Наутро мы все отправились вместе - мы верхами, а мистер Берчелл, - так звали нашего нового знакомца - пешком по обочине, причем он говорил с улыбкой, что не обгоняет наших одров из одного лишь великодушия. Так как вода еще не совсем спала, нам пришлось нанять проводника, который трусил впереди, в то время как мы с мистером Берчеллом замыкали шествие. Мы разгоняли дорожную скуку с помощью философских споров, в которых он оказался весьма искусным. Особенно же меня поразило то обстоятельство, что защищал он свои убеждения с таким упорством, словно был не должником моим, а покровителем. Время от времени он сообщал мне, кому принадлежат поместья, мимо которых мы ехали.
- Это вот, - сказал он, указывая на великолепнейший дом несколько поодаль, - принадлежит мистеру Торнхиллу; его дядя, сэр Уильям Торнхилл, довольствуясь малым и проживая большей частью в городе, предоставляет почти все свое состояние в распоряжение молодого человека.
- Возможно ли, - вскричал я, - чтобы соседом моим оказался племянник человека, столь известного своею добродетелью, щедростью и чудачествами!' Я слышал, что сэр Уильям Торнхилл самый щедрый человек и вместе с тем самый большой оригинал во всем королевстве; говорят также, что это человек непревзойденной доброты!

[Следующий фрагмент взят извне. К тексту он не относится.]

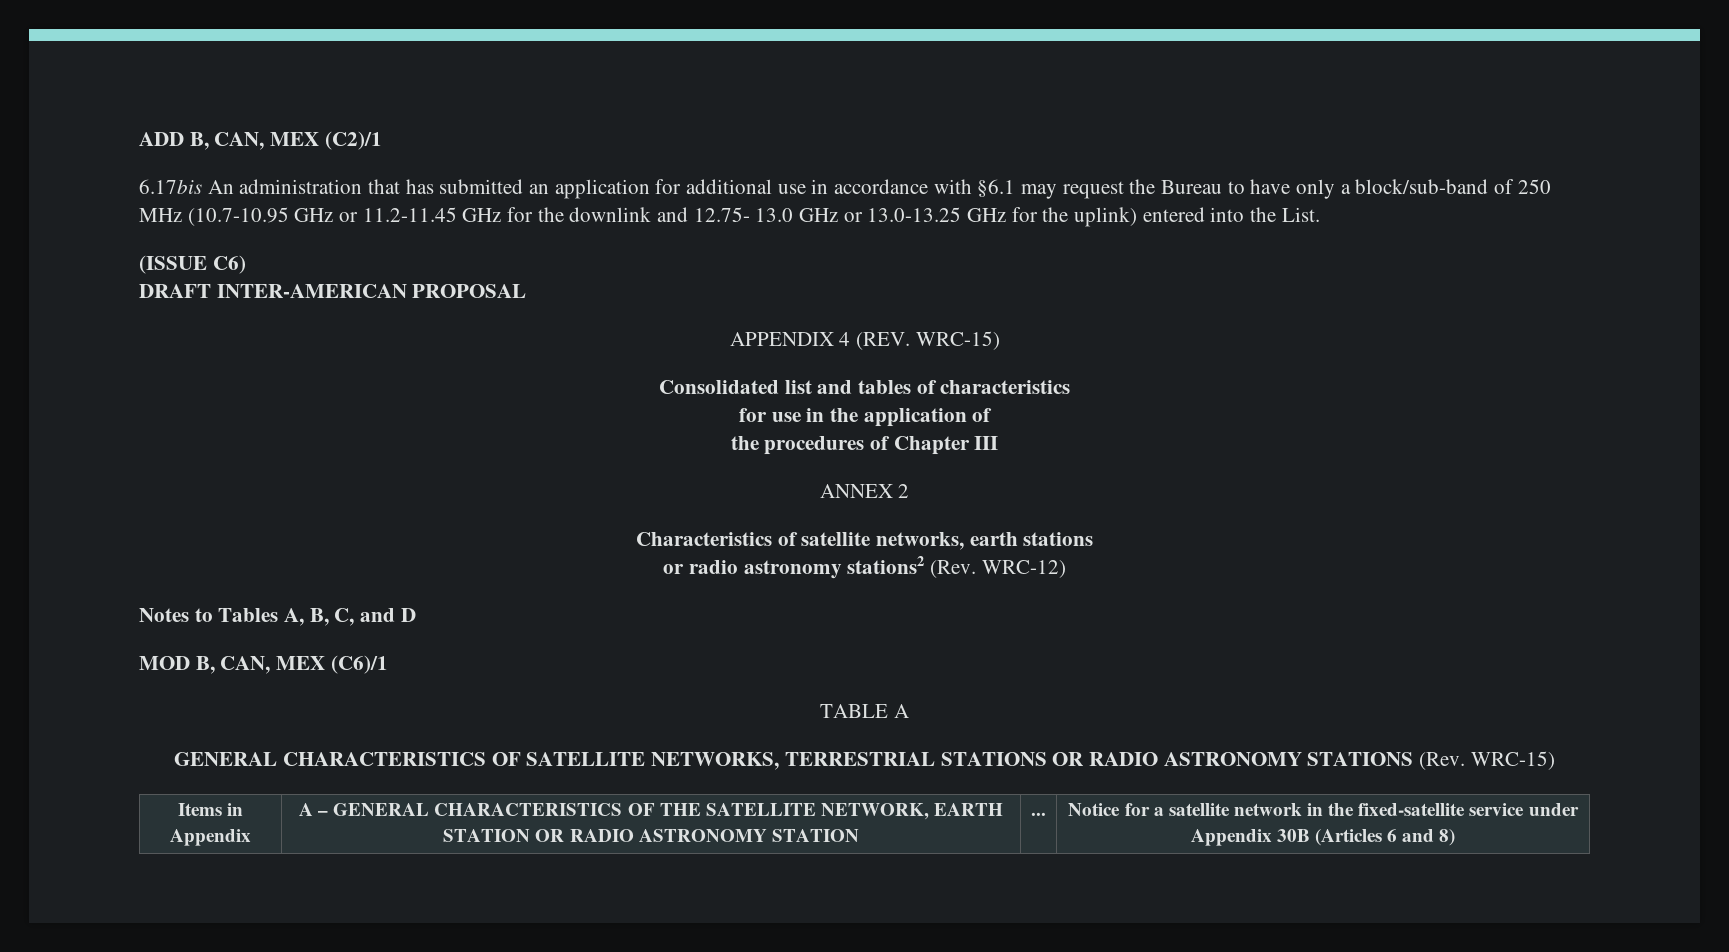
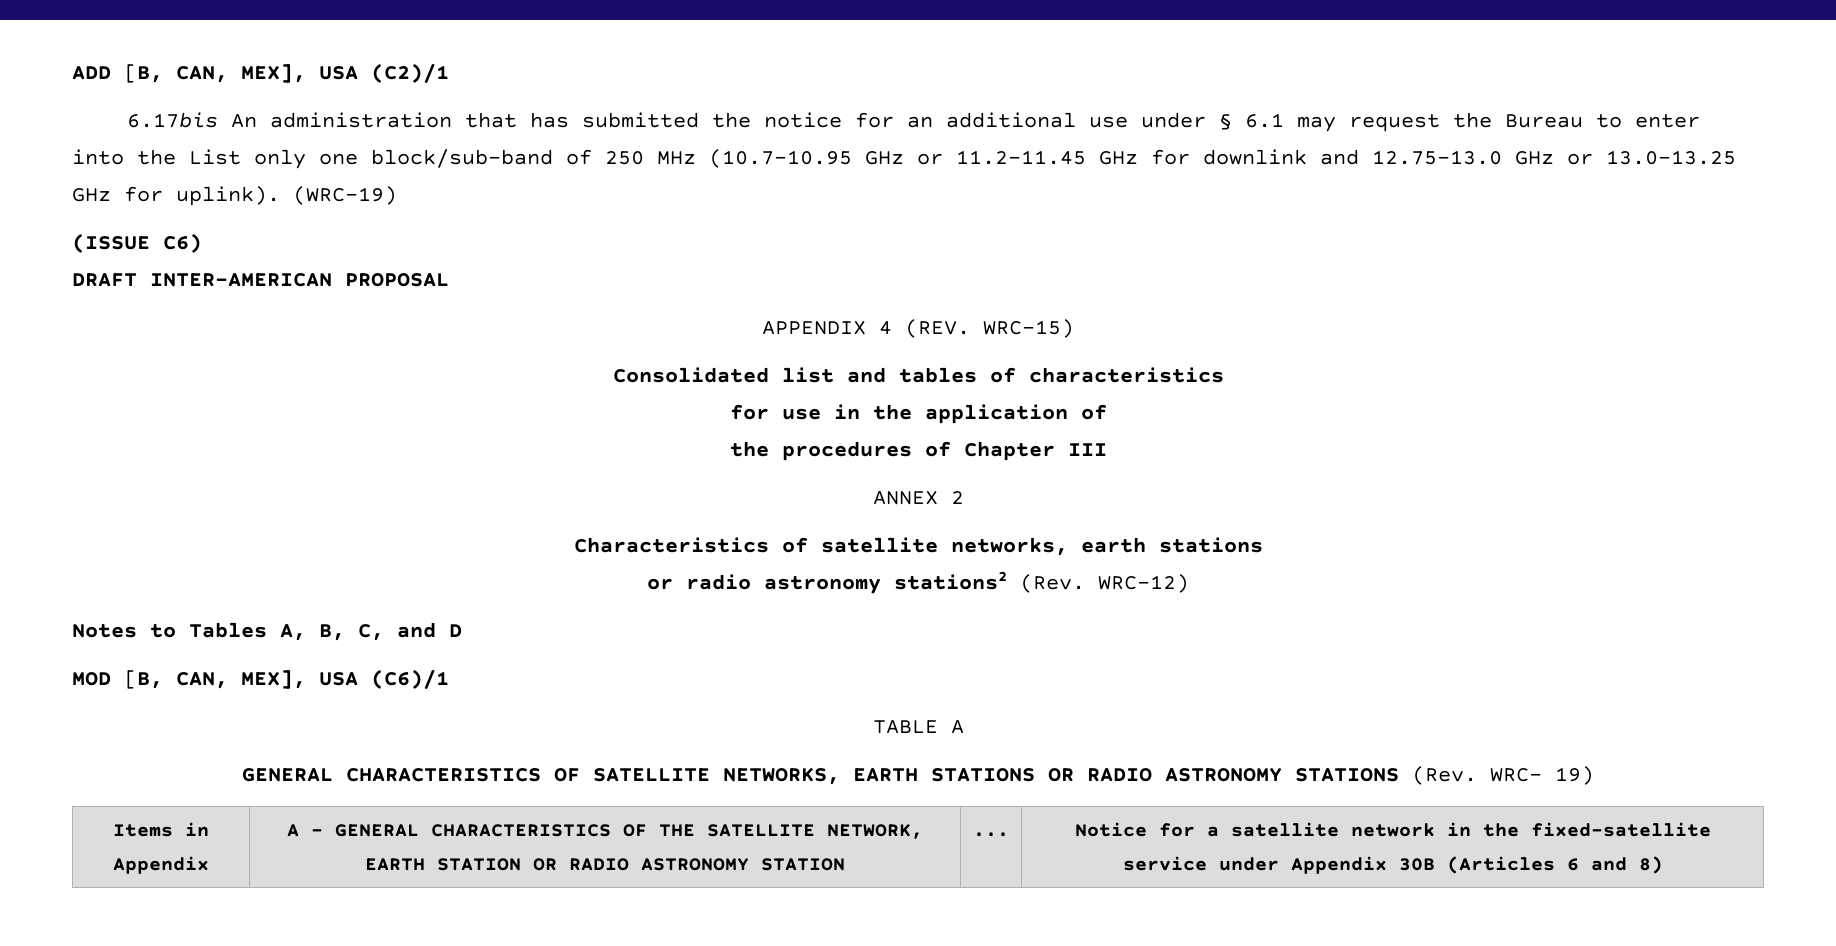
- ADD B, CAN, MEX (C2)/1
+ ADD [B, CAN, MEX], USA (C2)/1
- 6.17bis An administration that has submitted an application for additional use in accordance with §6.1 may request the Bureau to have only a block/sub-band of 250 MHz (10.7-10.95 GHz or 11.2-11.45 GHz for the downlink and 12.75- 13.0 GHz or 13.0-13.25 GHz for the uplink) entered into the List.
+ 6.17bis An administration that has submitted the notice for an additional use under § 6.1 may request the Bureau to enter into the List only one block/sub-band of 250 MHz (10.7-10.95 GHz or 11.2-11.45 GHz for downlink and 12.75-13.0 GHz or 13.0-13.25 GHz for uplink). (WRC-19)
- MOD B, CAN, MEX (C6)/1
+ MOD [B, CAN, MEX], USA (C6)/1
- GENERAL CHARACTERISTICS OF SATELLITE NETWORKS, TERRESTRIAL STATIONS OR RADIO ASTRONOMY STATIONS (Rev. WRC-15)
+ GENERAL CHARACTERISTICS OF SATELLITE NETWORKS, EARTH STATIONS OR RADIO ASTRONOMY STATIONS (Rev. WRC- 19)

- И даже несколько чрезмерной как будто, - возразил мистер Берчелл. - В юности, во всяком случае, он доводил свою доброту до излишества, ибо, обладая пылкой душой, он даже в добродетели своей не мог удержаться от романтического преувеличения. С молодых лет почувствовал он склонность к военному искусству и к наукам; и на том и на другом поприще преуспел: отличился как солдат и прослыл ученым человеком. Но лесть, эта непременная спутница честолюбцев, - ибо из всех людей они наиболее падки на нее, - не замедлила явиться и тут. Он был окружен толпой, где каждый стремился обнаружить перед ним лишь одну сторону своего характера, и в своем благоволении ко всему роду людскому он забывал об отдельных его представителях. Ему был мил весь свет, богатство мешало ему видеть, что в мире водятся также и негодяи. Врачи говорят, что есть такой недуг, при котором тело больного становится настолько остро чувствительным, что малейшее прикосновение причиняет боль. И вот то, что некоторым довелось испытать физически, этот господин ощущал душевно. Чужая невзгода, подлинная ли, вымышленная, все равно, - трогала его сердце, и душа его содрогалась от боли, которую причиняли ей страдания ближнего. Так как он был готов оказывать помощь всякому, то, разумеется, в тех, кто был расположен просить его о помощи, тоже не было недостатка; щедрость его начала уже отражаться на его кошельке, но великодушие от того нисколько не убывало; оно, казалось, росло по мере того, как скудел кошелек. Сам же он становился что ни беднее, то безрассуднее.